- [Given data]:
• • •
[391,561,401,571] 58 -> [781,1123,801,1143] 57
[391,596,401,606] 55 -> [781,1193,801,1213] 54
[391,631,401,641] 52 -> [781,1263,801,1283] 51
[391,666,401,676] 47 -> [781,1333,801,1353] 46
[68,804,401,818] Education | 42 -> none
• • •
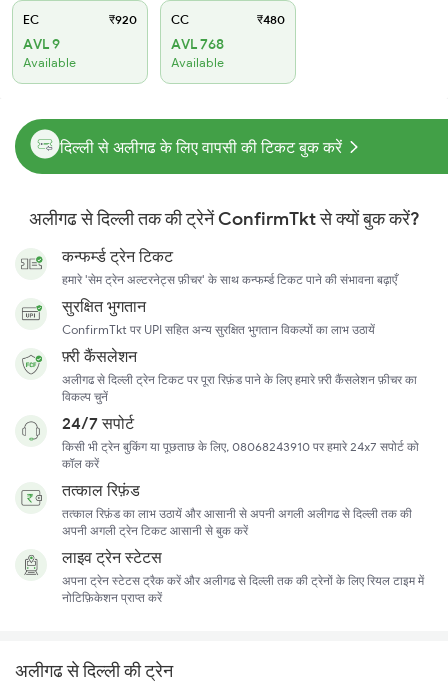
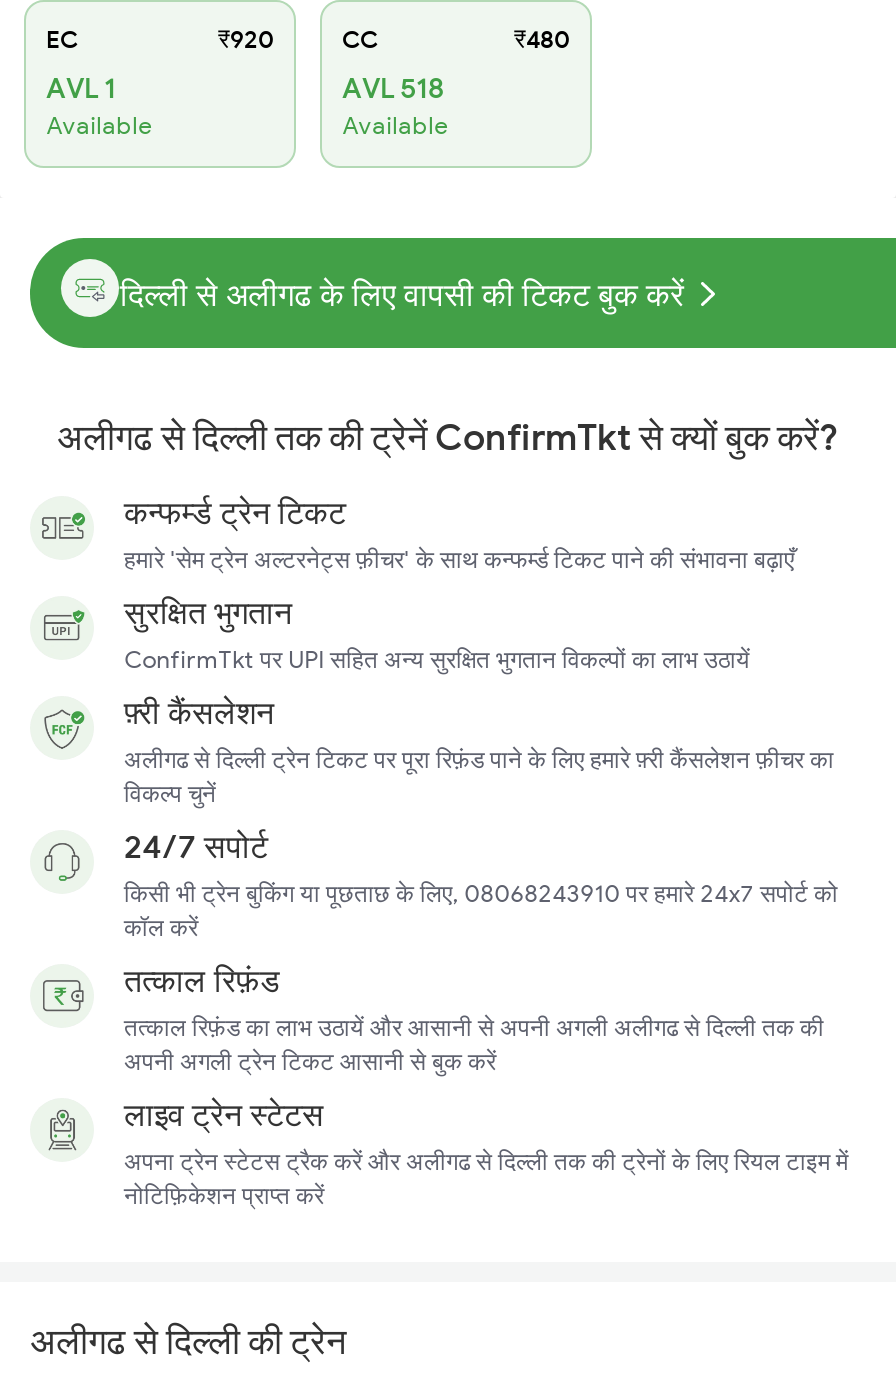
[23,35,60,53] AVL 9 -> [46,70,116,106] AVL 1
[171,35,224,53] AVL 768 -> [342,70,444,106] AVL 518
• • •
Please output exactly the lines between the one holding "[391,631,401,641] 52 ->" and the one holding "[68,804,401,818] Education | 42 -> none" in the records above, inclusive, and nothing more.

- [Exercise result]:
[391,631,401,641] 52 -> [781,1263,801,1283] 51
[391,666,401,676] 47 -> [781,1333,801,1353] 46
[68,804,401,818] Education | 42 -> none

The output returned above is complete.